(Problem requirements): Extract, from the records beneath this instruction, each line that contains the word "quantos".

(Exercise material):
--

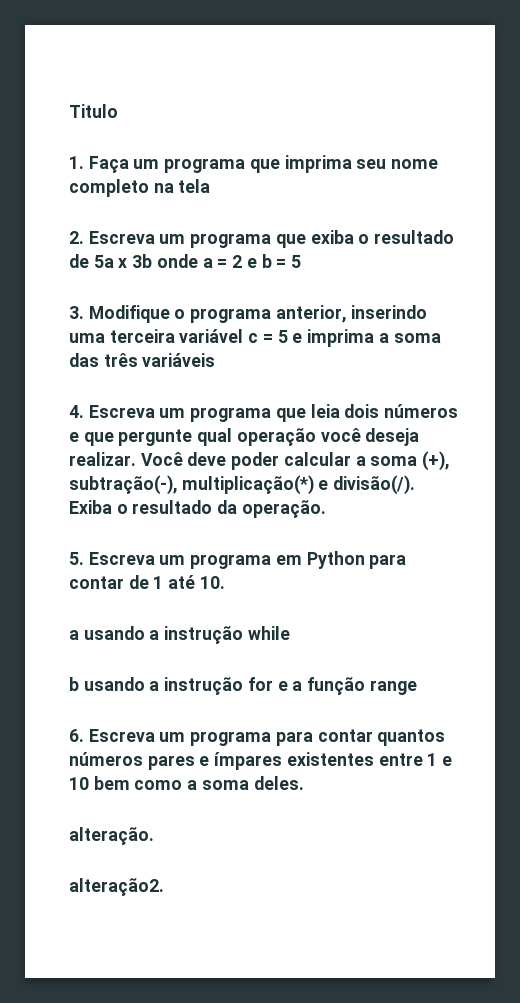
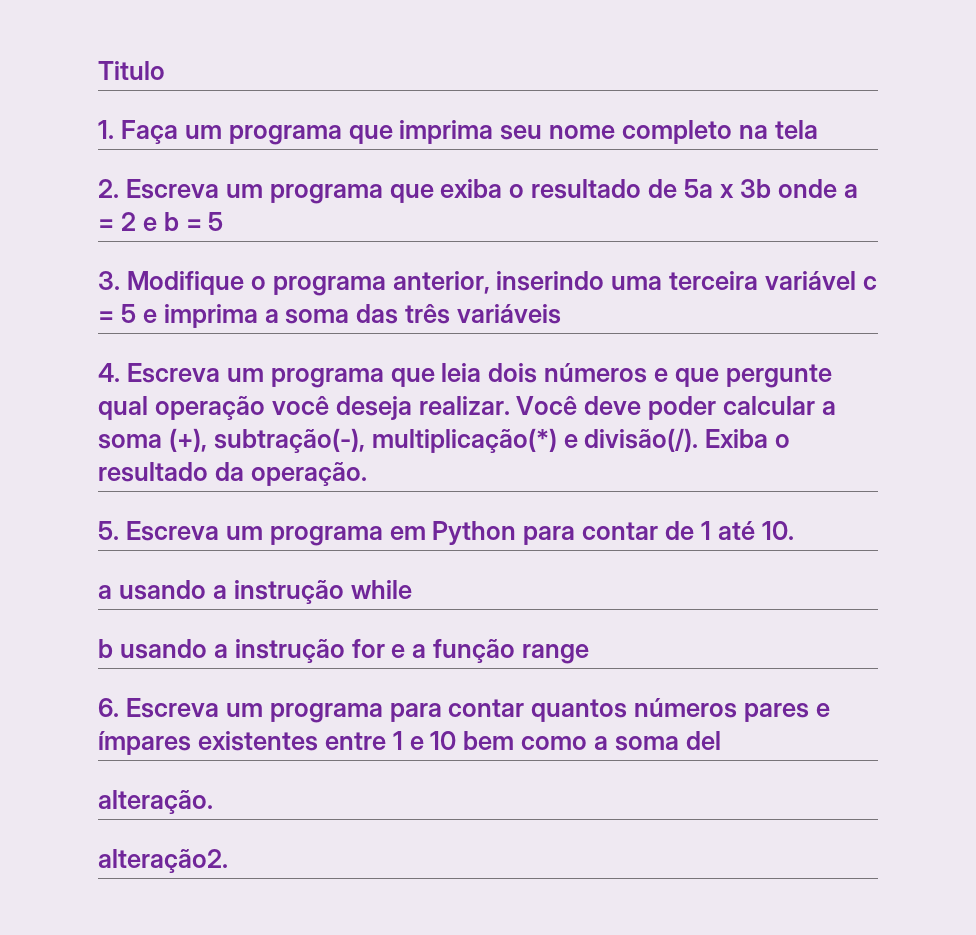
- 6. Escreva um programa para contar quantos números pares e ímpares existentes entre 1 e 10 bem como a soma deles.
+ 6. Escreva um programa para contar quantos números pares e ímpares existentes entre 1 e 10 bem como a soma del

--

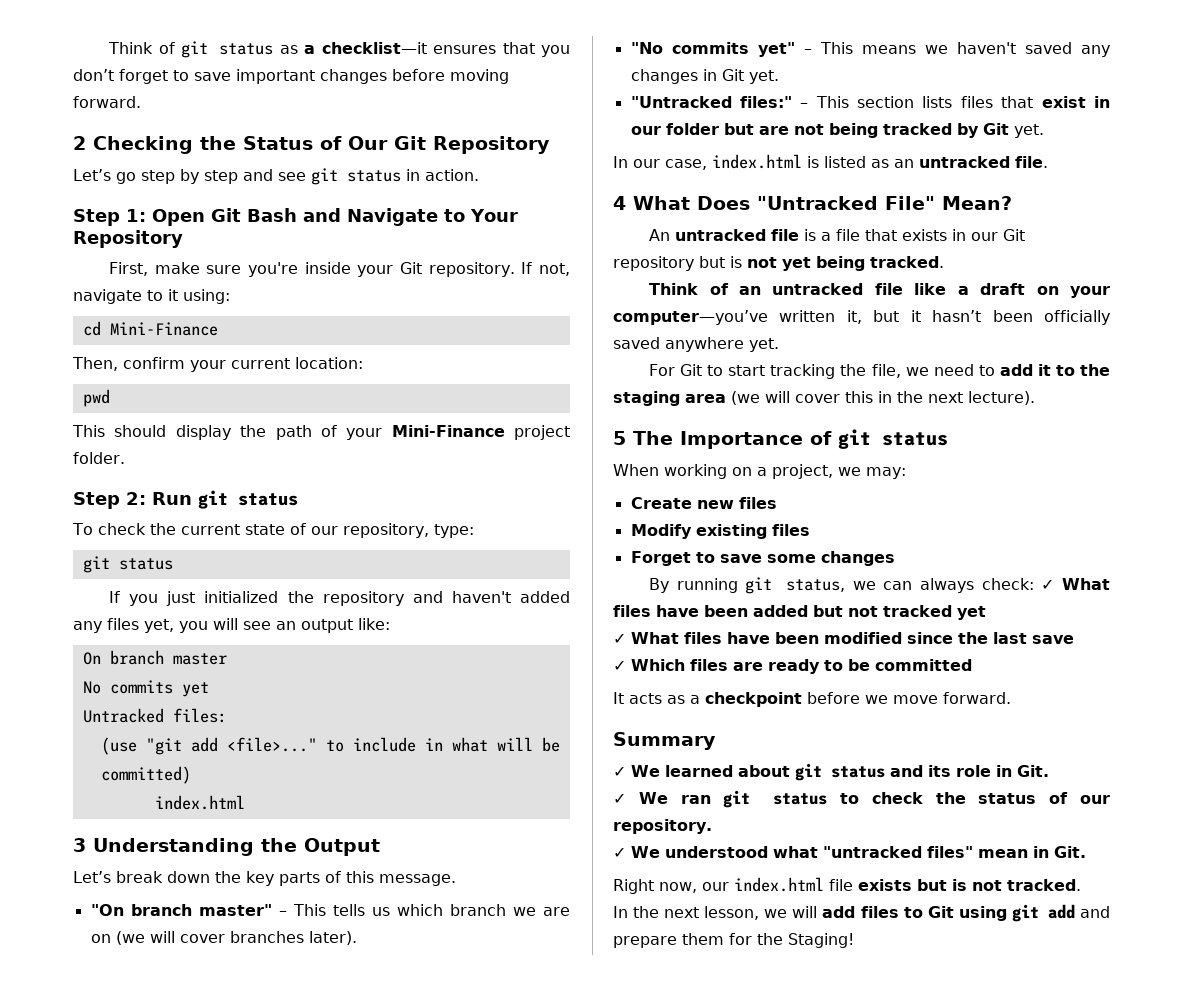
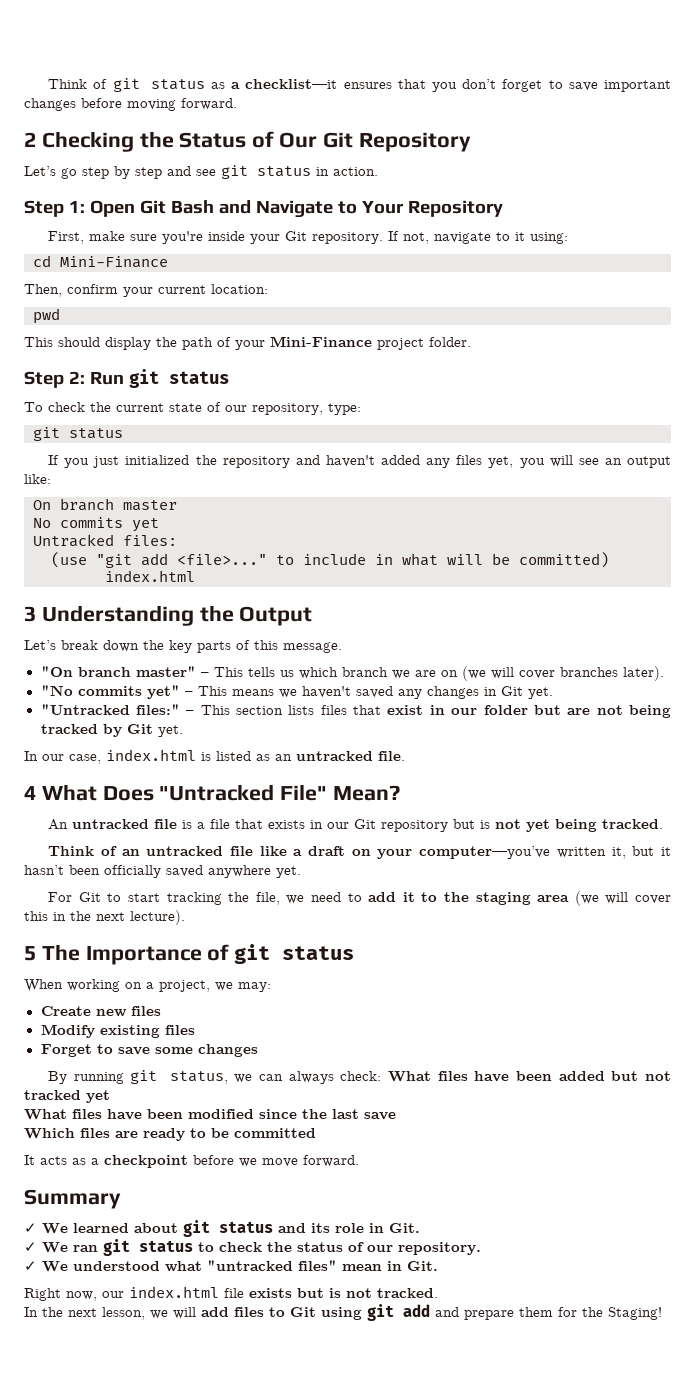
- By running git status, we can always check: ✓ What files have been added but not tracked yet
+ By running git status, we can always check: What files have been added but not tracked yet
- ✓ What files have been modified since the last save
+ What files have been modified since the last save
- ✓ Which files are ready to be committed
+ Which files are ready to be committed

--

(Task solution):
- 6. Escreva um programa para contar quantos números pares e ímpares existentes entre 1 e 10 bem como a soma deles.
+ 6. Escreva um programa para contar quantos números pares e ímpares existentes entre 1 e 10 bem como a soma del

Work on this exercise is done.